Refractory septic shock occurred in 21.8% of septic shock patients. Mortality was 64.4% in the refractory group versus substantially lower in non-refractory patients (risk-adjusted OR 4.87 for death).
This operationalizes the recently published consensus criteria for refractory septic shock (also worth checking out) and provides the real-world incidence data. The retrospective design and reliance on EHR data are limitations, but the large sample size and multicenter design strengthen generalizability. The 4.87 OR for mortality is striking and validates that these criteria identify a genuinely high-risk population. For ED purposes, this gives us a concrete threshold to communicate prognosis and escalation needs. I will say the finding that mortality is high in patients requiring > 0.5 mcg/kg/min of norepinephrine is not groundbreaking.
Bottom line: One in five septic shock patients will meet refractory criteria, and two-thirds of those will die. Knowing this threshold (NE equivalent >0.5 plus lactate >2) helps frame goals-of-care conversations and ICU handoffs. This is prognostic information, not a treatment target.
Impact of Time to Antibiotics on In-hospital Mortality in Neutropenic Sepsis: A Prospective Multicenter Cohort StudyLOE 3 (Prospective observational cohort)
Critical Care Medicine · Critical Care / Oncology
In patients with neutropenic sepsis (n=942), does time to antibiotics (<1h vs 1-3h vs ≥3h) affect in-hospital mortality?
Delayed antibiotics (≥3h) had OR 1.50 for mortality compared to <1h; even intermediate timing (1-3h) had OR 1.26. Effect was strongest in patients with septic shock and hematologic malignancy.
This is a well-designed prospective multicenter study. Limitations include the observational design (sicker patients might get faster antibiotics, biasing toward null) and the Korean healthcare setting. The finding that the 1-3 hour group also had increased mortality compared to <1 hour is important — this isn't just about avoiding egregious delays.
Bottom line: Neutropenic sepsis is a true time-sensitive emergency. Every hour matters, and the effect is strongest in exactly the patients we worry about most — those with shock and hematologic malignancy. This reinforces aggressive door-to-antibiotic protocols for febrile neutropenia.
Major Journals Scan
Ambulance offload delays and patient outcomes: a systematic reviewLOE 1 (Systematic review of observational studies)
Emergency Medicine Journal
Why it matters to EPs: Ambulance ramping is a daily reality in most Canadian EDs and a frequent topic of media and political attention. Understanding what we actually know about patient harm from offload delays is essential for informed advocacy and resource allocation discussions.
Only 4 observational studies met inclusion criteria. Offload delays were consistently associated with longer ED length of stay. Evidence for mortality harm was inconsistent. Only one study found increased 30-day mortality, others found no difference. No studies assessed time to treatment or clinical deterioration.
This is an honest systematic review that reveals how little rigorous evidence exists on a topic we discuss constantly. For one, it's really hard to study this across health systems.

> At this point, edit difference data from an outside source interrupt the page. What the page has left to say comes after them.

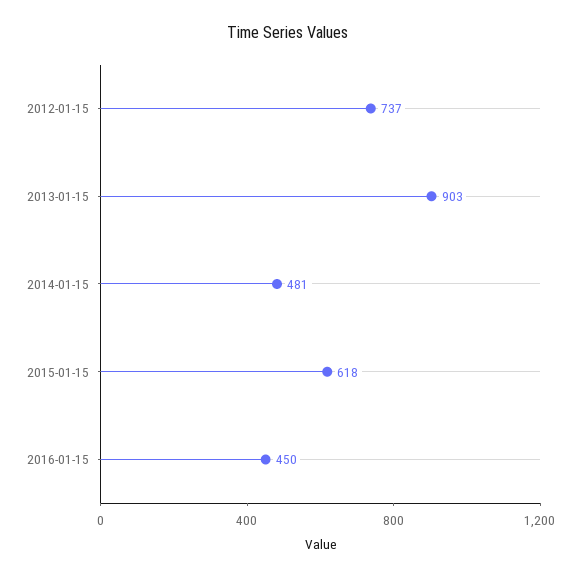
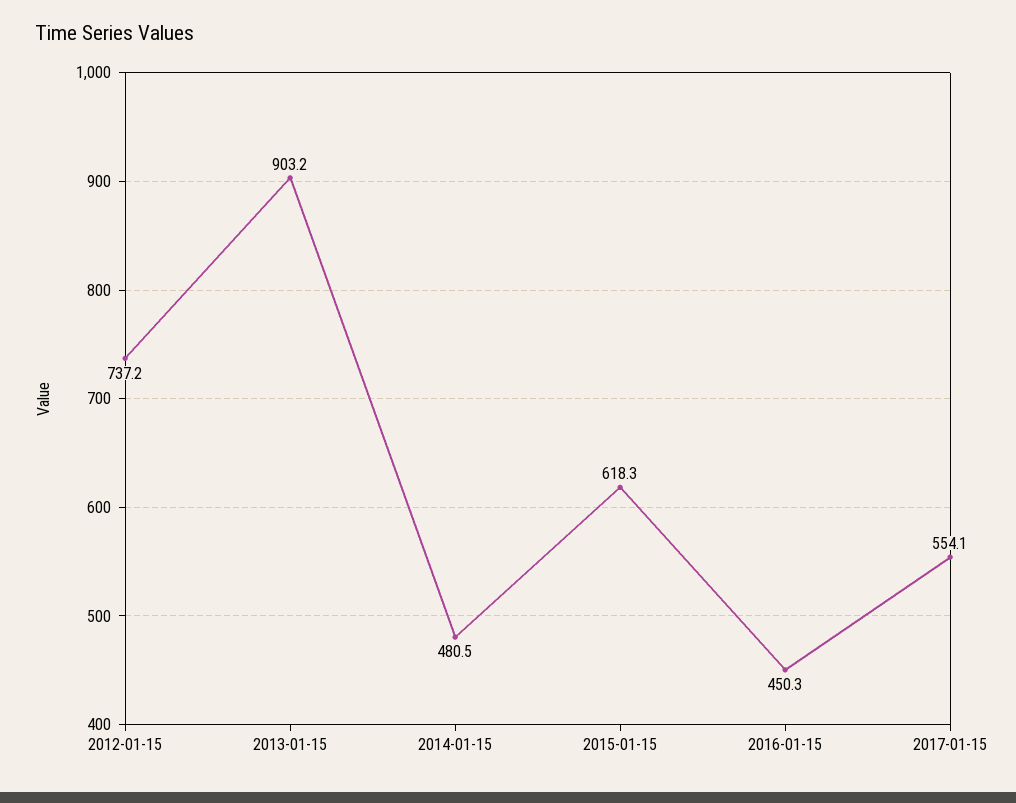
2017-01-15: none -> 554.1

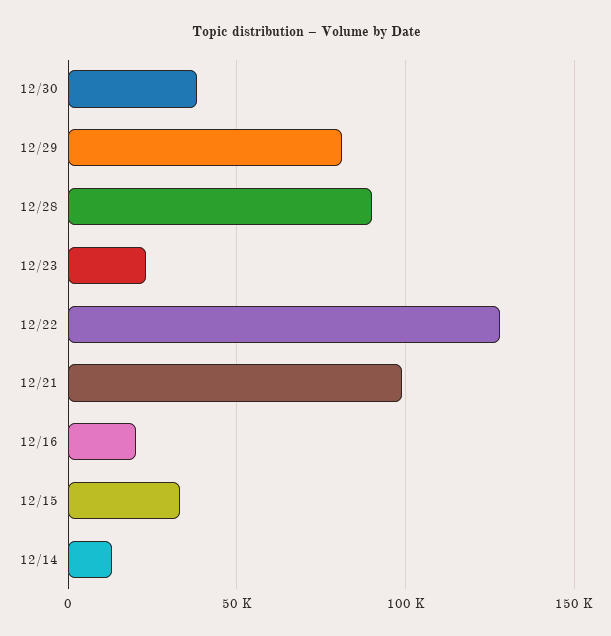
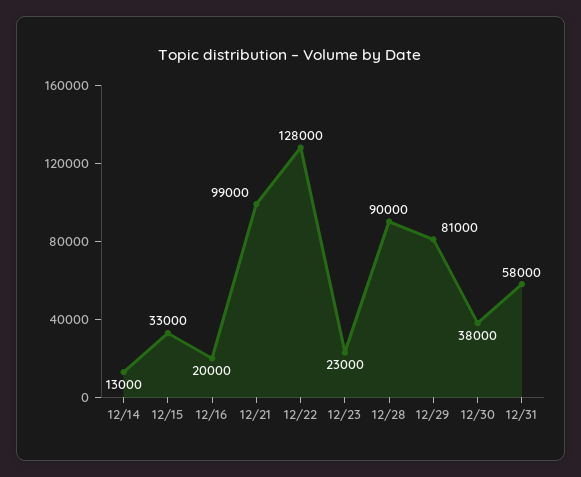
12/31: none -> 58000

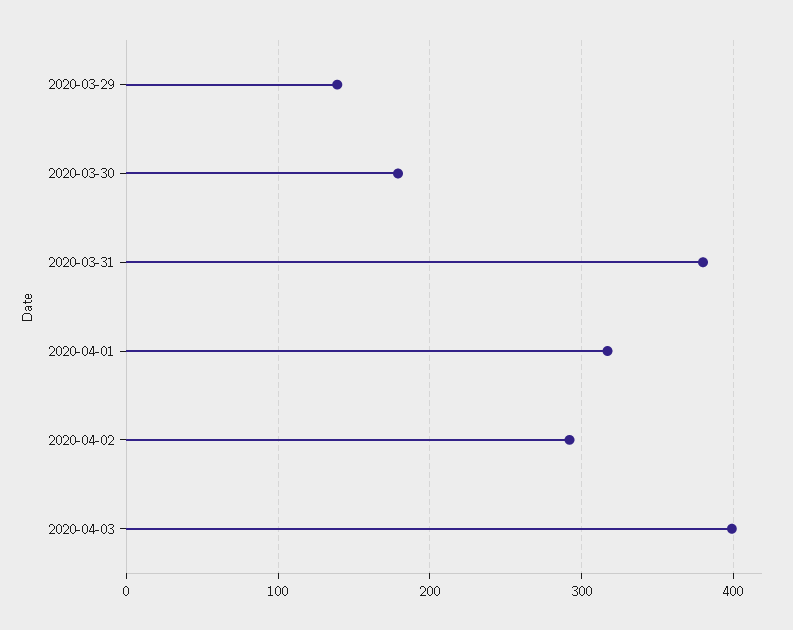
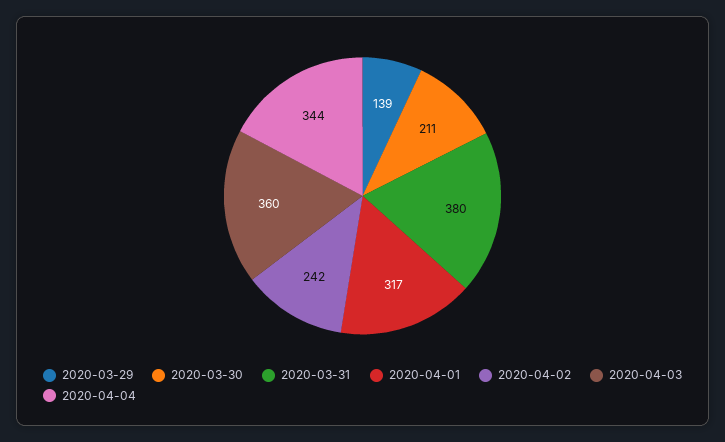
2020-03-30: 180 -> 211
2020-04-02: 290 -> 242
2020-04-03: 400 -> 360
2020-04-04: none -> 344

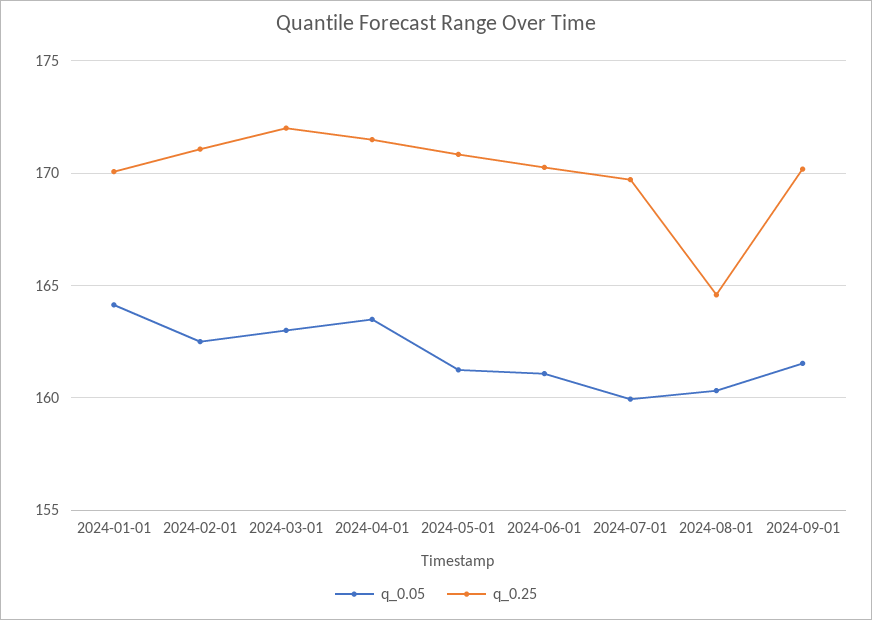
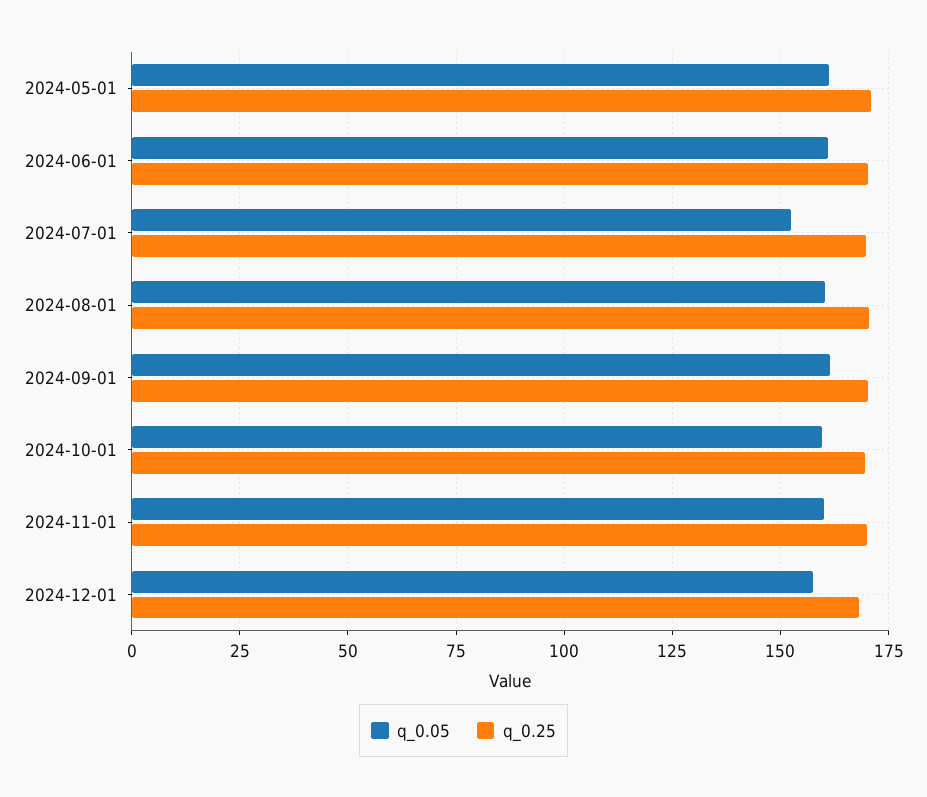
q_0.05, 2024-01-01: 164 -> none
q_0.25, 2024-01-01: 170 -> none
q_0.05, 2024-02-01: 162.5 -> none
q_0.25, 2024-02-01: 171 -> none
q_0.05, 2024-03-01: 163 -> none
q_0.25, 2024-03-01: 172 -> none
q_0.05, 2024-04-01: 163.5 -> none
q_0.25, 2024-04-01: 171.5 -> none
q_0.05, 2024-07-01: 160 -> 152.5
q_0.25, 2024-08-01: 164.5 -> 170
q_0.05, 2024-10-01: none -> 160
q_0.25, 2024-10-01: none -> 170
q_0.05, 2024-11-01: none -> 160
q_0.25, 2024-11-01: none -> 170
q_0.05, 2024-12-01: none -> 157.5
q_0.25, 2024-12-01: none -> 167.5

Second, it tends to be the case that sicker patients often get prioritized for rapid offload, creating confounding that's difficult to fully adjust for. The consistent LOS finding is real but unsurprising. The mortality signal is weak and inconsistent. The authors appropriately call for better causal inference methods rather than overstating current evidence.
Bottom line: We have strong intuition that ambulance ramping harms patients, but the actual evidence for clinical harm is surprisingly thin. This doesn't mean ramping is safe, it means we haven't studied it well enough to quantify the harm. Useful context for policy discussions: we should fix ramping for many reasons, but citing definitive mortality data would be overstating the evidence. Also worth continuing to discuss in your shop the best way to provide care to these patients given the current reality.